Imagine an environment that has many, many hundreds of virtual machines to backup, every day, multiple times a day with no exceptions. These virtual machines live on all-flash arrays. The size of those virtual machines varies from small to large in CPU, memory, and storage. They are diverse in their content, and quite a lot of them contain data that does not deduplicate well. What is also important is that they have severe rack unit constraints, both in numbers and in cost. So they need a solution in a small footprint.
They want to have concurrent backup jobs running without observing noticeable slowdowns in throughput. Next to that, they also need the ability to do multiple restores in parallel without affecting performance too much. The source clusters for all this are recent era all-flash arrays and servers in a mix of SAN and HCI solutions like StarWind or S2D.
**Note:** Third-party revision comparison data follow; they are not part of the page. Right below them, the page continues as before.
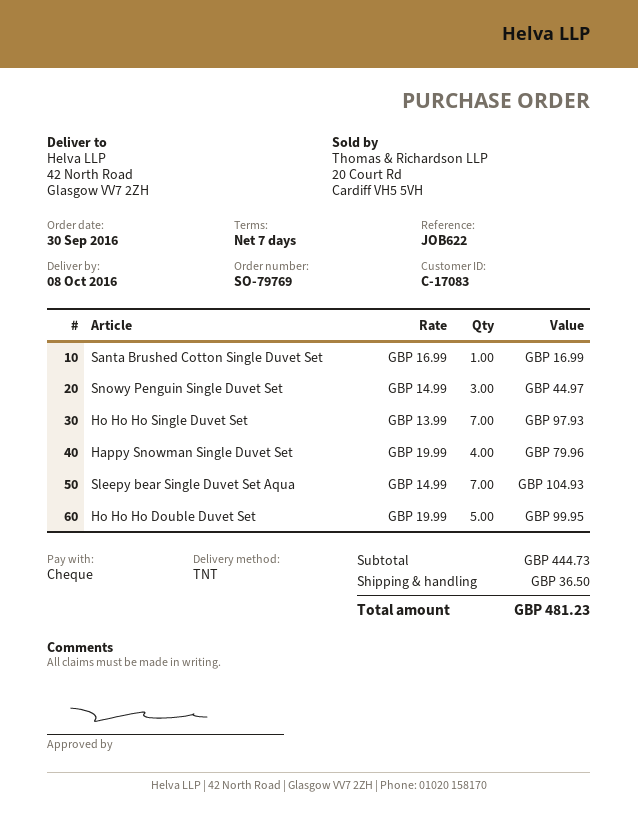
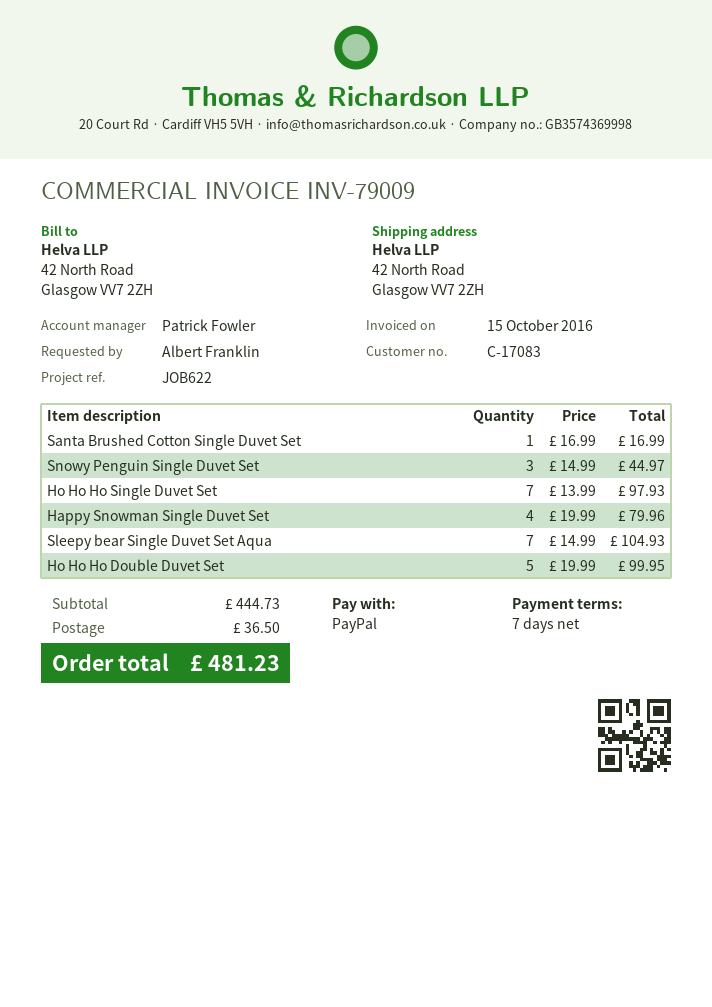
payment method: cheque -> PayPal

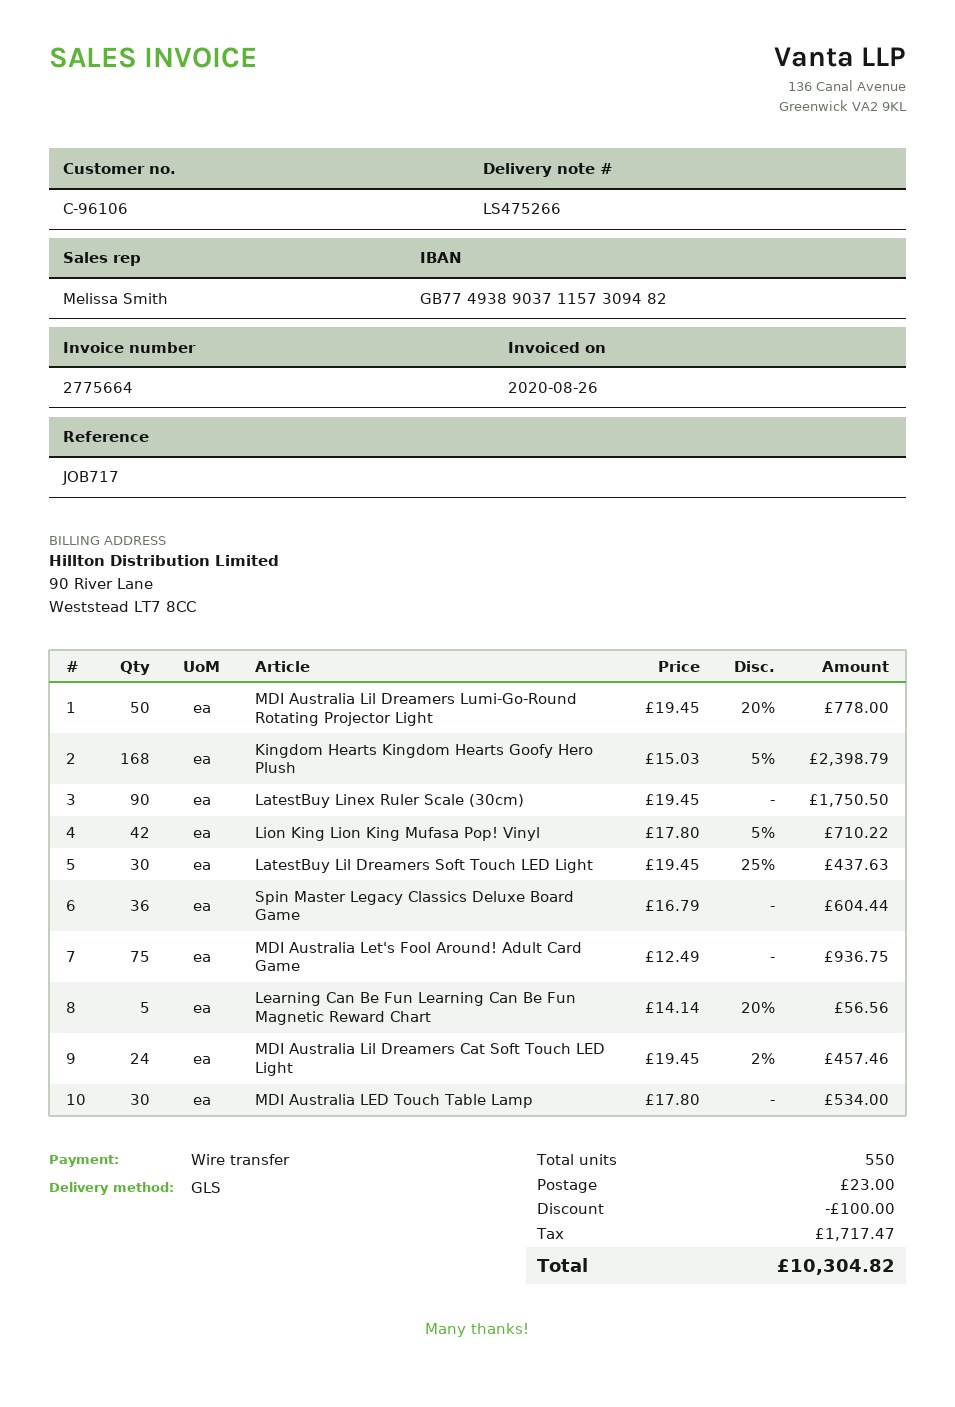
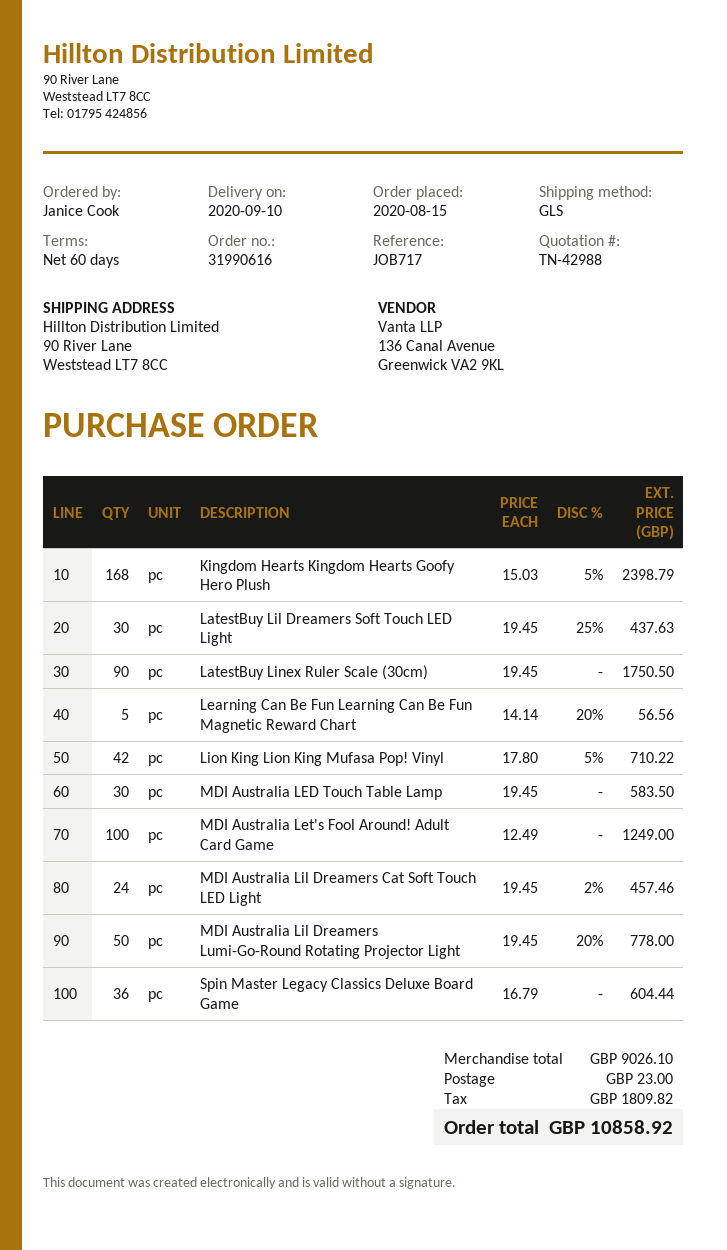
MDI Australia Let's Fool Around! Adult Card Game: 75 x 12.49 = 936.75 -> 100 x 12.49 = 1249.00
MDI Australia LED Touch Table Lamp: 30 x 17.80 = 534.00 -> 30 x 19.45 = 583.50
discount: 100.00 -> none
tax: 1717.47 -> 1809.82
total: 10304.82 -> 10858.92

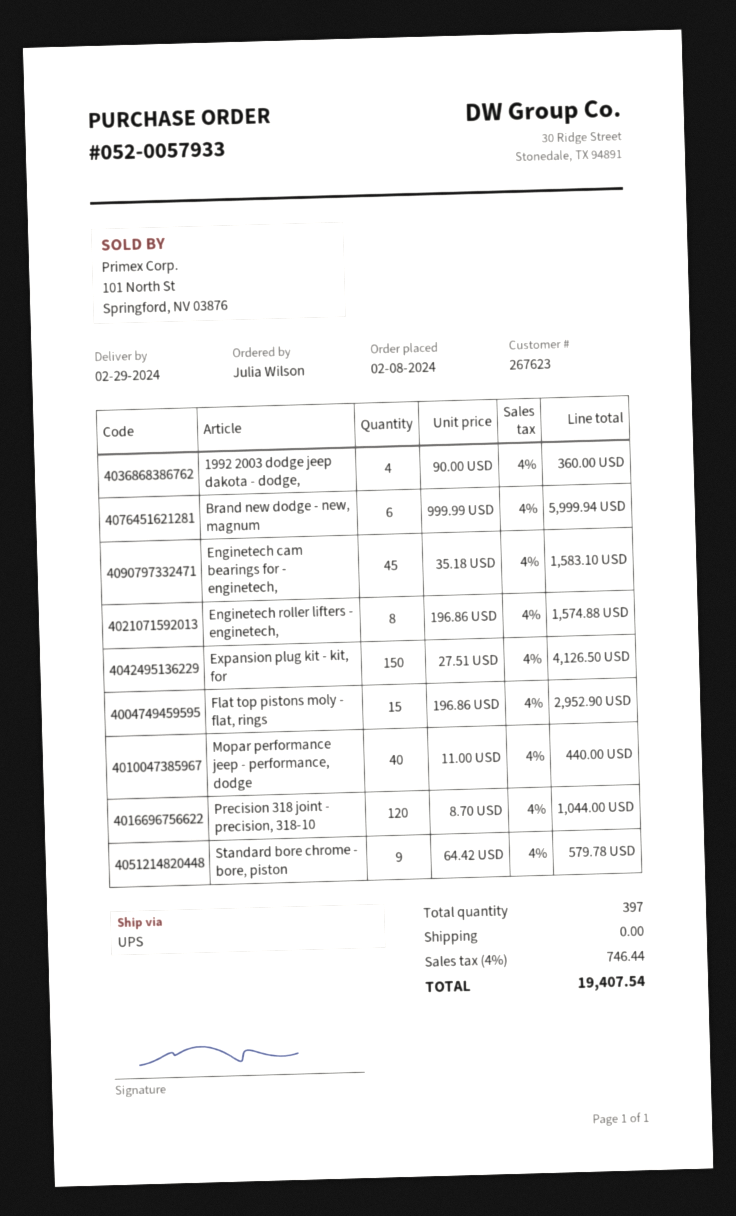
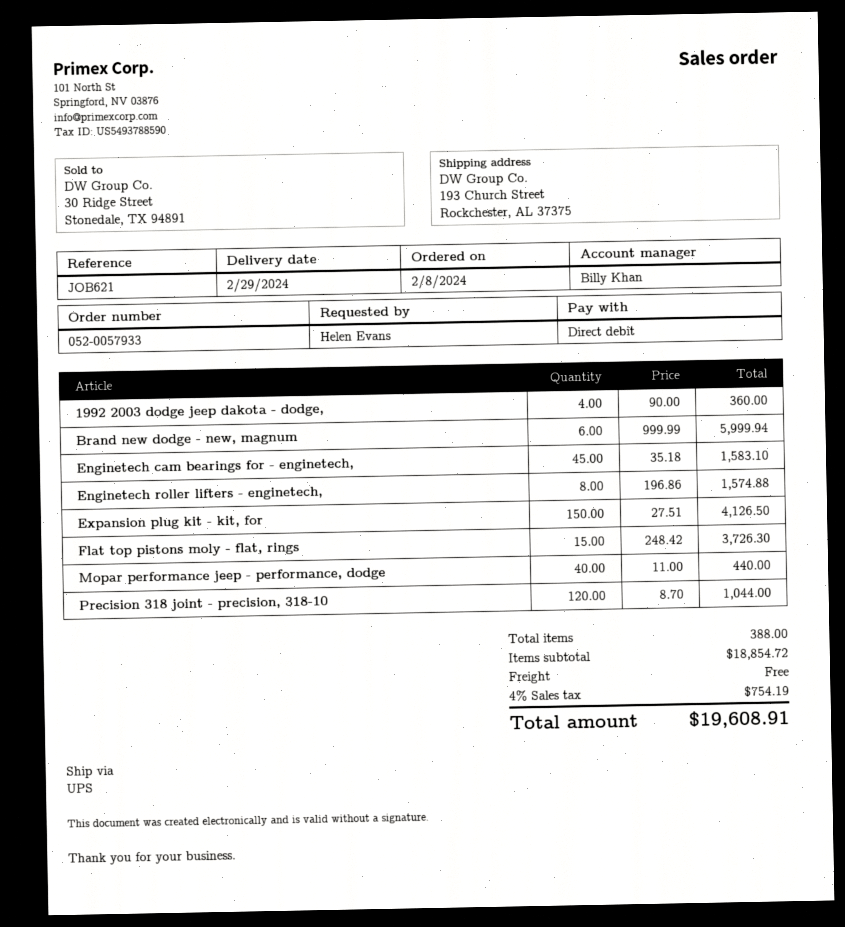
ordered by: Julia Wilson -> Helen Evans
Flat top pistons moly - flat, rings: 15 x 196.86 = 2952.90 -> 15 x 248.42 = 3726.30
Standard bore chrome - bore, piston: 9 x 64.42 = 579.78 -> none
total quantity: 397 -> 388
tax: 4% = 746.44 -> 4% = 754.19
total: 19407.54 -> 19608.91

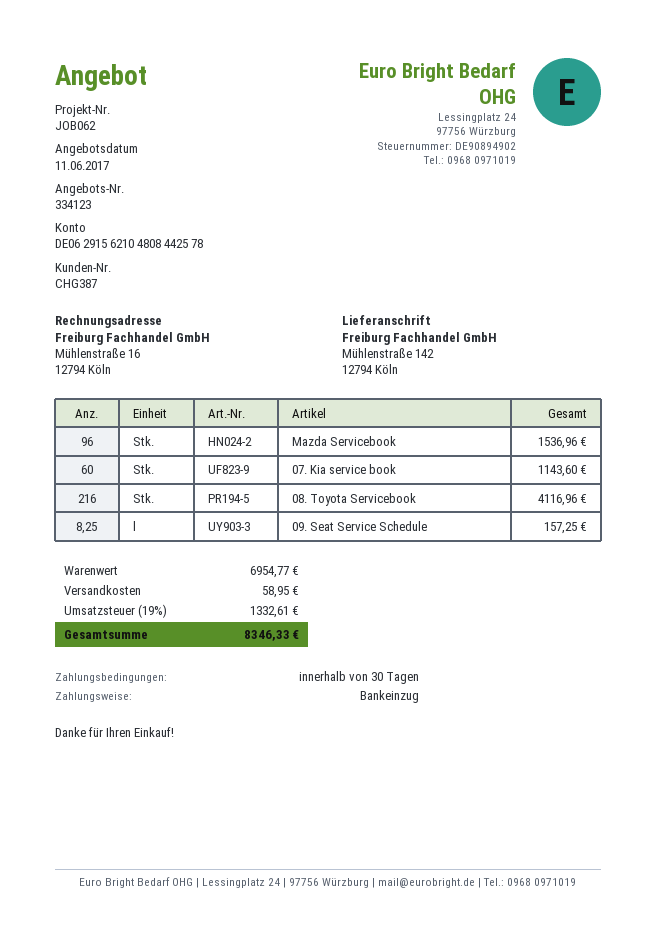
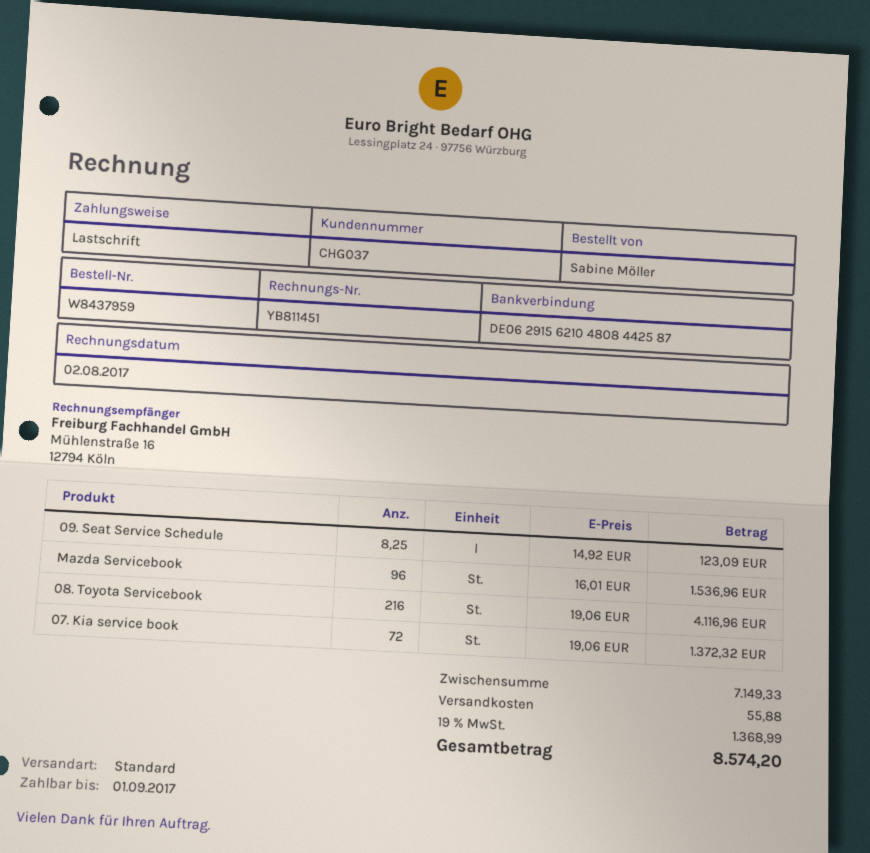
customer number: CHG387 -> CHG037
bank account: DE06291562104808442578 -> DE06291562104808442587
07. Kia service book: 60 for 1143.60 -> 72 for 1372.32
09. Seat Service Schedule: 8.25 for 157.25 -> 8.25 for 123.09
subtotal: 6954.77 -> 7149.33
shipping: 58.95 -> 55.88
tax: 19% = 1332.61 -> 19% = 1368.99
total: 8346.33 -> 8574.20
Everything we mentioned above means they require backup storage capacity. But capacity alone won’t cut it. There is also the need for excellent performance in as little as possible rack units.
For SAN-based Hyper-V clusters, there is the request to keep leveraging Off-Host proxies (yes, they use Veeam Backup & Replication v10), while we also need to have a performant solution for HCI based Hyper-V deployments.
We deploy the solution in a hardened, non-domain joined setup where the backup infrastructure has no dependencies on the fabrics and workloads it is protecting. On top of that, we secure it all with credential disclosure preventative measures, firewall rules, an internet proxy, and MFA. But those are subjects for other articles. Finally, there is also a need for long term retention and off-site, air-gapped backup copies. The 3-2-1 rule still applies, and having an air-gapped copy is the new normal in the era of ransomware and wipers.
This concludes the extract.